◆ **DIRECTIONS**: Within the records, find every line that includes the word "climatic" and copy it.

*** Opening of THE DATA ***

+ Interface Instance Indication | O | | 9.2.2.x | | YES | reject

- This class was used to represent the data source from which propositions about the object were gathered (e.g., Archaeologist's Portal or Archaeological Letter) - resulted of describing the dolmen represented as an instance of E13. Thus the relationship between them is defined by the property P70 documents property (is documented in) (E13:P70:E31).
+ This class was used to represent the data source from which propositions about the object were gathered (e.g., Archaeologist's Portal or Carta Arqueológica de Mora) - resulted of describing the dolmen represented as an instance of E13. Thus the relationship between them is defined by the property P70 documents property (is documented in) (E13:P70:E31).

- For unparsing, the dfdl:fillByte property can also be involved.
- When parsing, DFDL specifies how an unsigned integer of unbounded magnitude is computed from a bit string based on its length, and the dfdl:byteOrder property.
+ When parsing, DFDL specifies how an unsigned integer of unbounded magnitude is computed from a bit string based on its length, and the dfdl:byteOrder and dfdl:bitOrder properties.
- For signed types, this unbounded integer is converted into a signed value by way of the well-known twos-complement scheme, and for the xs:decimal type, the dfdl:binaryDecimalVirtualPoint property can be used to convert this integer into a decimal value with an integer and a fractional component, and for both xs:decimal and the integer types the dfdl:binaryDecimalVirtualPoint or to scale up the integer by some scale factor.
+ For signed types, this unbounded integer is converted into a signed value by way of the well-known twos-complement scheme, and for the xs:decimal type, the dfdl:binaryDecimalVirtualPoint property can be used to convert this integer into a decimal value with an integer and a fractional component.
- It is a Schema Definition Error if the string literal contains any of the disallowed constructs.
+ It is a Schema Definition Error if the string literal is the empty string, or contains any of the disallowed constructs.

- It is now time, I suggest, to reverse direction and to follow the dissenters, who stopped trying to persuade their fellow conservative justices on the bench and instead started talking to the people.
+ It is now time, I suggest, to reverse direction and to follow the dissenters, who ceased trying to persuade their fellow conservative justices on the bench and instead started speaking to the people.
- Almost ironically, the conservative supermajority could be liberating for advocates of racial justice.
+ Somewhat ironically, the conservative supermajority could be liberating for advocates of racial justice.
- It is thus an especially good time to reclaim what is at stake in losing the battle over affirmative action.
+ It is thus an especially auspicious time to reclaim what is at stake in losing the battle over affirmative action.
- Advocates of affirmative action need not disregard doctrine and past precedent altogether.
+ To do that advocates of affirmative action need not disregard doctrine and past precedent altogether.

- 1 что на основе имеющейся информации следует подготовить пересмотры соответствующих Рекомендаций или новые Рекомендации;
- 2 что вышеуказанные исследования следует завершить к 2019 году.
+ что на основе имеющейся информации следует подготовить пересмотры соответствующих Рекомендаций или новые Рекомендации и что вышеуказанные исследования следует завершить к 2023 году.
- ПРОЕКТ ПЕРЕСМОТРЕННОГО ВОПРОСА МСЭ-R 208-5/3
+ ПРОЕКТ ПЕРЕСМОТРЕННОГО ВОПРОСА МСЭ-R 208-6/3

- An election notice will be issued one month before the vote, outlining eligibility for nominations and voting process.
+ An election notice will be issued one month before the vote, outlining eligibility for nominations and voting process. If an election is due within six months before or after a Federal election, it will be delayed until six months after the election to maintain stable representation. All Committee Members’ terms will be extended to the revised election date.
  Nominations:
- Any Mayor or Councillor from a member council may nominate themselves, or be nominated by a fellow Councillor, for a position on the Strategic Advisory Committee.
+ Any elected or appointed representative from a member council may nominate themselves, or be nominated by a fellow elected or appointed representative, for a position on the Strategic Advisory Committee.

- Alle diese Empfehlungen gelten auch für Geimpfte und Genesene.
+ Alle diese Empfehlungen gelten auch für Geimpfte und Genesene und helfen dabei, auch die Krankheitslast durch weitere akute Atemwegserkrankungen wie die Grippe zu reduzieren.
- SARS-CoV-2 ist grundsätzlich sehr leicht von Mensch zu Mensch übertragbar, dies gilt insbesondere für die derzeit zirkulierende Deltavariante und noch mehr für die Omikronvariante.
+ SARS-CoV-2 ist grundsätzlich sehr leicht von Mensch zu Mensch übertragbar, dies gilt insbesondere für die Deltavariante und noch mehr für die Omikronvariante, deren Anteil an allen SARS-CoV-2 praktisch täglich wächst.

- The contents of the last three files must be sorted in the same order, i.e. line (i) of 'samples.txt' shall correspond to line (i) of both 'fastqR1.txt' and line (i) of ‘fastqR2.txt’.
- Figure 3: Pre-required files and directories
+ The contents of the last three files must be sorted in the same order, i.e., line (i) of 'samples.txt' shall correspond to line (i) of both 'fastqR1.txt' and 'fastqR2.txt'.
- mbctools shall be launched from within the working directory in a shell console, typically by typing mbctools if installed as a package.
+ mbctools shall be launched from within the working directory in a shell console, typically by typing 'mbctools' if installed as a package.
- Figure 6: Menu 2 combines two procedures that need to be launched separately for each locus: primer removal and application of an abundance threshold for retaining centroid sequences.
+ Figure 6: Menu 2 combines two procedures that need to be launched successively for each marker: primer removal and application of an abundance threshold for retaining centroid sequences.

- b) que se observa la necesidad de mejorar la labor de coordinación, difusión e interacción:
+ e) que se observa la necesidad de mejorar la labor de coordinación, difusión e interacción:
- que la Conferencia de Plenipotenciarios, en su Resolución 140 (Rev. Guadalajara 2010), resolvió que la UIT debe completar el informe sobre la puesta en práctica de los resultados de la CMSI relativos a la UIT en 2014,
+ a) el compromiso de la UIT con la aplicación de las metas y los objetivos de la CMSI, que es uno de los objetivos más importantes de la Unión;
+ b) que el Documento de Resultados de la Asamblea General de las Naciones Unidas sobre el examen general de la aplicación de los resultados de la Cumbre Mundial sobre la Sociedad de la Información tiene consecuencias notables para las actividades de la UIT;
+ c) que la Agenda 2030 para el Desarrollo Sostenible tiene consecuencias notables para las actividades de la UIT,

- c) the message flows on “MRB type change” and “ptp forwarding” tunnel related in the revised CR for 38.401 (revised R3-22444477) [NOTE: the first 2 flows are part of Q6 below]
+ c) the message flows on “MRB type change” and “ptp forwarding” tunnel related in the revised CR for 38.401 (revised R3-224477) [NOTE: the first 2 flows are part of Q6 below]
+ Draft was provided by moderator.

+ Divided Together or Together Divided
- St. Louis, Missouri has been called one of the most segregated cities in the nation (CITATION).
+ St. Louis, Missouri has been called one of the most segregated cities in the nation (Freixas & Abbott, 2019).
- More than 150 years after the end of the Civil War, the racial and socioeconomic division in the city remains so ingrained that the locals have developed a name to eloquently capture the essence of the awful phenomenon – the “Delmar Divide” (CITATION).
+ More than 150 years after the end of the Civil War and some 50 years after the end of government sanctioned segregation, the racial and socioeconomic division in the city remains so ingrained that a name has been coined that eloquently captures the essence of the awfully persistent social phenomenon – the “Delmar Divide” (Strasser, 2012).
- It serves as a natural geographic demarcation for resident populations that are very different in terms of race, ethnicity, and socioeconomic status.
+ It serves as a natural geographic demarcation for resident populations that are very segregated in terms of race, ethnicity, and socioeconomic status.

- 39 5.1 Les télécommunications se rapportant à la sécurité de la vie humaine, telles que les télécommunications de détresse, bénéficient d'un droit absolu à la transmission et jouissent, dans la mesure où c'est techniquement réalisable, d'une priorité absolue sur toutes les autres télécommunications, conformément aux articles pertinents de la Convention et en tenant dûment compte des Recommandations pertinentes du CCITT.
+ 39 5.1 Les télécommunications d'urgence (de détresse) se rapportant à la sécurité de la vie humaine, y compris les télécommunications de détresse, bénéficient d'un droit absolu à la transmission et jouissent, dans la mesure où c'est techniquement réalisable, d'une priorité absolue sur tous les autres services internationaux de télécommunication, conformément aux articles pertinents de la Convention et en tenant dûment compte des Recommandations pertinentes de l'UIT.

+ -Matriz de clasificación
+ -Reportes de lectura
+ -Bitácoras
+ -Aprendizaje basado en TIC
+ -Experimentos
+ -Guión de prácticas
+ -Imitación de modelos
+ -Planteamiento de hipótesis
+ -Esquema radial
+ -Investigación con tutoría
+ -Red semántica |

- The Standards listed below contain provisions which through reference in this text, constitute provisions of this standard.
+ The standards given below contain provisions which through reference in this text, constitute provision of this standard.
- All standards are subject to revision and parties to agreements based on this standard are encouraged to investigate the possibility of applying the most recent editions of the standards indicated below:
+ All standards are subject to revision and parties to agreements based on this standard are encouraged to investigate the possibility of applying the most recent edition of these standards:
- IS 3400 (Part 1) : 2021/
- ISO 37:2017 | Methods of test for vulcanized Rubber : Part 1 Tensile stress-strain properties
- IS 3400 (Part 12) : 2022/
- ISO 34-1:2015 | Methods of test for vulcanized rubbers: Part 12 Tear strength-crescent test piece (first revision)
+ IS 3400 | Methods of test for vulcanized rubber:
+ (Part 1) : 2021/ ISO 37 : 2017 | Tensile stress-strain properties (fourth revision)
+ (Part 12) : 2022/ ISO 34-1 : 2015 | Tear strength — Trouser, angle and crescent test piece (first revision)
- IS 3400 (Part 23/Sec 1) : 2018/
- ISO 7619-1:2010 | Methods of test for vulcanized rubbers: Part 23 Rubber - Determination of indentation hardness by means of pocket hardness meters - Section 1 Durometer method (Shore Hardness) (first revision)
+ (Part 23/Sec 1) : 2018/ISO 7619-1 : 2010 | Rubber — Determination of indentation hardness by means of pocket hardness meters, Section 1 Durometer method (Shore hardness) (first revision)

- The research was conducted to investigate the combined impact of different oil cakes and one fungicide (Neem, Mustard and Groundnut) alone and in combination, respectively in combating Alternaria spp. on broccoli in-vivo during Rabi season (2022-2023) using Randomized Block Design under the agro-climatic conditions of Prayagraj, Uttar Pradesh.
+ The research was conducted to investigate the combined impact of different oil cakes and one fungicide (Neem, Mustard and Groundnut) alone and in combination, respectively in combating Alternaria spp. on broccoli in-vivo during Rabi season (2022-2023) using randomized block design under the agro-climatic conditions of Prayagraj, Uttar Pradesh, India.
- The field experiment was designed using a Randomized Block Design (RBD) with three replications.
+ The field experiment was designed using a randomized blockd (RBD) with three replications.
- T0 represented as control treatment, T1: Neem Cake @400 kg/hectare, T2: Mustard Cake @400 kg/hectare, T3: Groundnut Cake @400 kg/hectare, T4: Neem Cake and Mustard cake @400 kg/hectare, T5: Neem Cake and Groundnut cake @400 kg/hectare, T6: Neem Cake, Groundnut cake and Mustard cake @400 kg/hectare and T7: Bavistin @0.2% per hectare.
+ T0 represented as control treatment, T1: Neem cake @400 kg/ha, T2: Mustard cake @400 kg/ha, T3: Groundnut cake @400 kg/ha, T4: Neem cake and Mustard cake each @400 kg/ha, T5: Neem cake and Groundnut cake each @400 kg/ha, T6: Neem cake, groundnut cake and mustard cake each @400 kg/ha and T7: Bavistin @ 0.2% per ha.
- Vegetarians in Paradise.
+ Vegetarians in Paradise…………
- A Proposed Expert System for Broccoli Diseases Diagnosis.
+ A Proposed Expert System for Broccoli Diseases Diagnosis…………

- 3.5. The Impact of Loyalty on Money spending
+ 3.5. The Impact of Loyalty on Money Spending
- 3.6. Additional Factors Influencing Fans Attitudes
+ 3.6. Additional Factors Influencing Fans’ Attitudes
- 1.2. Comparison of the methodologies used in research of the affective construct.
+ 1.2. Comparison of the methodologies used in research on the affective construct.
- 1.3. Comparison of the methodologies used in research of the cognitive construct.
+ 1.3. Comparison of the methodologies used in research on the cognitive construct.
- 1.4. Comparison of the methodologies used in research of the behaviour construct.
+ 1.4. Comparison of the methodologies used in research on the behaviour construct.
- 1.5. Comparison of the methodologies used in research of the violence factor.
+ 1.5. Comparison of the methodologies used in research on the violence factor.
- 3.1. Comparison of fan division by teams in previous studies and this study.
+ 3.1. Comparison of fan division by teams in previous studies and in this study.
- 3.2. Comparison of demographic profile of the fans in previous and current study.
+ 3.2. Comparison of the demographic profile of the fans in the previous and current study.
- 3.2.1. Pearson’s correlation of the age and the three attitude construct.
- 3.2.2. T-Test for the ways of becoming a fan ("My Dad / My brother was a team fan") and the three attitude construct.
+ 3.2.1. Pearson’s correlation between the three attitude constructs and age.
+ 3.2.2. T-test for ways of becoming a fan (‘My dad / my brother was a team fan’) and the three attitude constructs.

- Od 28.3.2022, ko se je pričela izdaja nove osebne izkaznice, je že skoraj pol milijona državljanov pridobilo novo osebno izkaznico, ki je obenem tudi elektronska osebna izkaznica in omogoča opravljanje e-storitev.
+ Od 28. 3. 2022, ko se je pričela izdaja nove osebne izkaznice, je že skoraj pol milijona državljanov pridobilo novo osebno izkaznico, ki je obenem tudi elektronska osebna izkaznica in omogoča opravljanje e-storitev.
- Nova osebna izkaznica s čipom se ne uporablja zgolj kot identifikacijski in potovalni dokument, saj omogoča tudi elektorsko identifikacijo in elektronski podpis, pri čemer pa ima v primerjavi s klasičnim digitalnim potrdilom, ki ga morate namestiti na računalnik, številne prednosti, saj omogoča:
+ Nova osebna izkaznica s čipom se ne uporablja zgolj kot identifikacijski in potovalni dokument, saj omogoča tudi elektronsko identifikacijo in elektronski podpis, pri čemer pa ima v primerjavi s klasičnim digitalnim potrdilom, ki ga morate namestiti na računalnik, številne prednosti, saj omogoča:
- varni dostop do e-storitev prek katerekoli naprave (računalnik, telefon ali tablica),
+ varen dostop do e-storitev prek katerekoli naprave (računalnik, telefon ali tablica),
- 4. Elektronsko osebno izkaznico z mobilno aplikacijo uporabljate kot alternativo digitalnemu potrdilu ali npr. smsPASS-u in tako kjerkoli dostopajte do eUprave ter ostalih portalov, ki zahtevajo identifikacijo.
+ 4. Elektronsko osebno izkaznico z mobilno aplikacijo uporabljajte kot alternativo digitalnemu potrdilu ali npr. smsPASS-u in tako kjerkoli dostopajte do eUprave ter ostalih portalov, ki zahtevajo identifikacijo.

*** Close of THE DATA ***

◆ **SOLUTION TO THIS TASK**:
- The research was conducted to investigate the combined impact of different oil cakes and one fungicide (Neem, Mustard and Groundnut) alone and in combination, respectively in combating Alternaria spp. on broccoli in-vivo during Rabi season (2022-2023) using Randomized Block Design under the agro-climatic conditions of Prayagraj, Uttar Pradesh.
+ The research was conducted to investigate the combined impact of different oil cakes and one fungicide (Neem, Mustard and Groundnut) alone and in combination, respectively in combating Alternaria spp. on broccoli in-vivo during Rabi season (2022-2023) using randomized block design under the agro-climatic conditions of Prayagraj, Uttar Pradesh, India.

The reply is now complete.